╭─ EXERCISE INPUT

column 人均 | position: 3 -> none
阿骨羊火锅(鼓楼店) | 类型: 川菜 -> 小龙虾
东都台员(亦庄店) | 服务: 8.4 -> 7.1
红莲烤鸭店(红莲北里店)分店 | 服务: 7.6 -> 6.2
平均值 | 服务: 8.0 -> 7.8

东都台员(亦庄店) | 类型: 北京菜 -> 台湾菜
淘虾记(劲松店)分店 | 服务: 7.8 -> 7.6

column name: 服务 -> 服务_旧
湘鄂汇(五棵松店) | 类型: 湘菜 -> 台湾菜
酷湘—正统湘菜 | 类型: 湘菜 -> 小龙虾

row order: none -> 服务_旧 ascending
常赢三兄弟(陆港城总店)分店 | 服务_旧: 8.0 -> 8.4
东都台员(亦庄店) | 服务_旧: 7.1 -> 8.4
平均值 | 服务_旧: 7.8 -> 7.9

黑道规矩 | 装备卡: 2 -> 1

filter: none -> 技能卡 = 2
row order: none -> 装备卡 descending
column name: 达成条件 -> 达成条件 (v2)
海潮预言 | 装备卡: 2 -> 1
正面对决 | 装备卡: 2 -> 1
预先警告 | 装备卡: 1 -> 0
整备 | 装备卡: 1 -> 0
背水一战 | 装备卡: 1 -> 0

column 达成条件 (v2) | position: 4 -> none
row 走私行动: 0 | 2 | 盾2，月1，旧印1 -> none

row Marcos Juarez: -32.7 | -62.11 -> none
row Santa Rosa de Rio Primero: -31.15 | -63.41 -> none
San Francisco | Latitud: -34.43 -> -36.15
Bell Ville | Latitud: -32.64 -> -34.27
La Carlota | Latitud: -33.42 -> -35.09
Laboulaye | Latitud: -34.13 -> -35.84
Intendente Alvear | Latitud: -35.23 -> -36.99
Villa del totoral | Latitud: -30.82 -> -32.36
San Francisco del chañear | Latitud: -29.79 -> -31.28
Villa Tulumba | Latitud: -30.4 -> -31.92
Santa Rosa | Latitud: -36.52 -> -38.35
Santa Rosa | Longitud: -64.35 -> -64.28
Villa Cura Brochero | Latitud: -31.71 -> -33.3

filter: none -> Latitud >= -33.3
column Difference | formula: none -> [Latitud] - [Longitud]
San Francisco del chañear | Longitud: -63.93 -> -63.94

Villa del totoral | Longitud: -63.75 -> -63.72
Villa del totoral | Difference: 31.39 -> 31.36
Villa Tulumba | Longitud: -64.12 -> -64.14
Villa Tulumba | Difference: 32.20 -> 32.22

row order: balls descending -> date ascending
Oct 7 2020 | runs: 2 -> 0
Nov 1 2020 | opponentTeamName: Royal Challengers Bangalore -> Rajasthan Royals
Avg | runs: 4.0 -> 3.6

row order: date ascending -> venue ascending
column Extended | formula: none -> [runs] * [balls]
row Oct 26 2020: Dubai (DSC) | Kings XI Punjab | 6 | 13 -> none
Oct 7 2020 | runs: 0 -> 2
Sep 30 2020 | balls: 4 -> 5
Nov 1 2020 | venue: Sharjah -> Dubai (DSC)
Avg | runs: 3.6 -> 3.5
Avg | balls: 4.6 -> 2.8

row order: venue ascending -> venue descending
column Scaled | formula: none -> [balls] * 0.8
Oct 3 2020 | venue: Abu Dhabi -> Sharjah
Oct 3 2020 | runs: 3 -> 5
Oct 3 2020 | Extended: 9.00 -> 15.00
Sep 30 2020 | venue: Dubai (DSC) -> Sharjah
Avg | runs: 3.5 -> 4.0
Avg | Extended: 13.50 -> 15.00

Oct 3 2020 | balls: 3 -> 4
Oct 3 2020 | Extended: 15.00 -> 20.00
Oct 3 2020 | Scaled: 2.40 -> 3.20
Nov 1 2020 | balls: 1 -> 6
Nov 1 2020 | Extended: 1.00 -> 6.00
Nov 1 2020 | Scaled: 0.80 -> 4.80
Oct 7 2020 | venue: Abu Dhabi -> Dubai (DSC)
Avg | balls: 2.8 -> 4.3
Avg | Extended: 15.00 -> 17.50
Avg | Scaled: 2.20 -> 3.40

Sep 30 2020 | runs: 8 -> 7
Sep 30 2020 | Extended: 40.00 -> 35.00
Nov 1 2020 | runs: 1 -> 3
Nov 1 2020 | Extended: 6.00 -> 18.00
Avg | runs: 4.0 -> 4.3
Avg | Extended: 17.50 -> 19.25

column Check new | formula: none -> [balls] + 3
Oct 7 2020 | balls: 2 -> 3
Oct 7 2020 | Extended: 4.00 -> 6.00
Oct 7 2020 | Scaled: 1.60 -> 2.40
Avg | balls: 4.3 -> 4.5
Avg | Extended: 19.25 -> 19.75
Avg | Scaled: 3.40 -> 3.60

╰─

#### [WORK TO BE COMPLETED]
Return the entries exactly through the "Villa Tulumba | Difference: 32.20 -> 32.22" line.

#### [RESULT FOR THIS EXERCISE]
column 人均 | position: 3 -> none
阿骨羊火锅(鼓楼店) | 类型: 川菜 -> 小龙虾
东都台员(亦庄店) | 服务: 8.4 -> 7.1
红莲烤鸭店(红莲北里店)分店 | 服务: 7.6 -> 6.2
平均值 | 服务: 8.0 -> 7.8

东都台员(亦庄店) | 类型: 北京菜 -> 台湾菜
淘虾记(劲松店)分店 | 服务: 7.8 -> 7.6

column name: 服务 -> 服务_旧
湘鄂汇(五棵松店) | 类型: 湘菜 -> 台湾菜
酷湘—正统湘菜 | 类型: 湘菜 -> 小龙虾

row order: none -> 服务_旧 ascending
常赢三兄弟(陆港城总店)分店 | 服务_旧: 8.0 -> 8.4
东都台员(亦庄店) | 服务_旧: 7.1 -> 8.4
平均值 | 服务_旧: 7.8 -> 7.9

黑道规矩 | 装备卡: 2 -> 1

filter: none -> 技能卡 = 2
row order: none -> 装备卡 descending
column name: 达成条件 -> 达成条件 (v2)
海潮预言 | 装备卡: 2 -> 1
正面对决 | 装备卡: 2 -> 1
预先警告 | 装备卡: 1 -> 0
整备 | 装备卡: 1 -> 0
背水一战 | 装备卡: 1 -> 0

column 达成条件 (v2) | position: 4 -> none
row 走私行动: 0 | 2 | 盾2，月1，旧印1 -> none

row Marcos Juarez: -32.7 | -62.11 -> none
row Santa Rosa de Rio Primero: -31.15 | -63.41 -> none
San Francisco | Latitud: -34.43 -> -36.15
Bell Ville | Latitud: -32.64 -> -34.27
La Carlota | Latitud: -33.42 -> -35.09
Laboulaye | Latitud: -34.13 -> -35.84
Intendente Alvear | Latitud: -35.23 -> -36.99
Villa del totoral | Latitud: -30.82 -> -32.36
San Francisco del chañear | Latitud: -29.79 -> -31.28
Villa Tulumba | Latitud: -30.4 -> -31.92
Santa Rosa | Latitud: -36.52 -> -38.35
Santa Rosa | Longitud: -64.35 -> -64.28
Villa Cura Brochero | Latitud: -31.71 -> -33.3

filter: none -> Latitud >= -33.3
column Difference | formula: none -> [Latitud] - [Longitud]
San Francisco del chañear | Longitud: -63.93 -> -63.94

Villa del totoral | Longitud: -63.75 -> -63.72
Villa del totoral | Difference: 31.39 -> 31.36
Villa Tulumba | Longitud: -64.12 -> -64.14
Villa Tulumba | Difference: 32.20 -> 32.22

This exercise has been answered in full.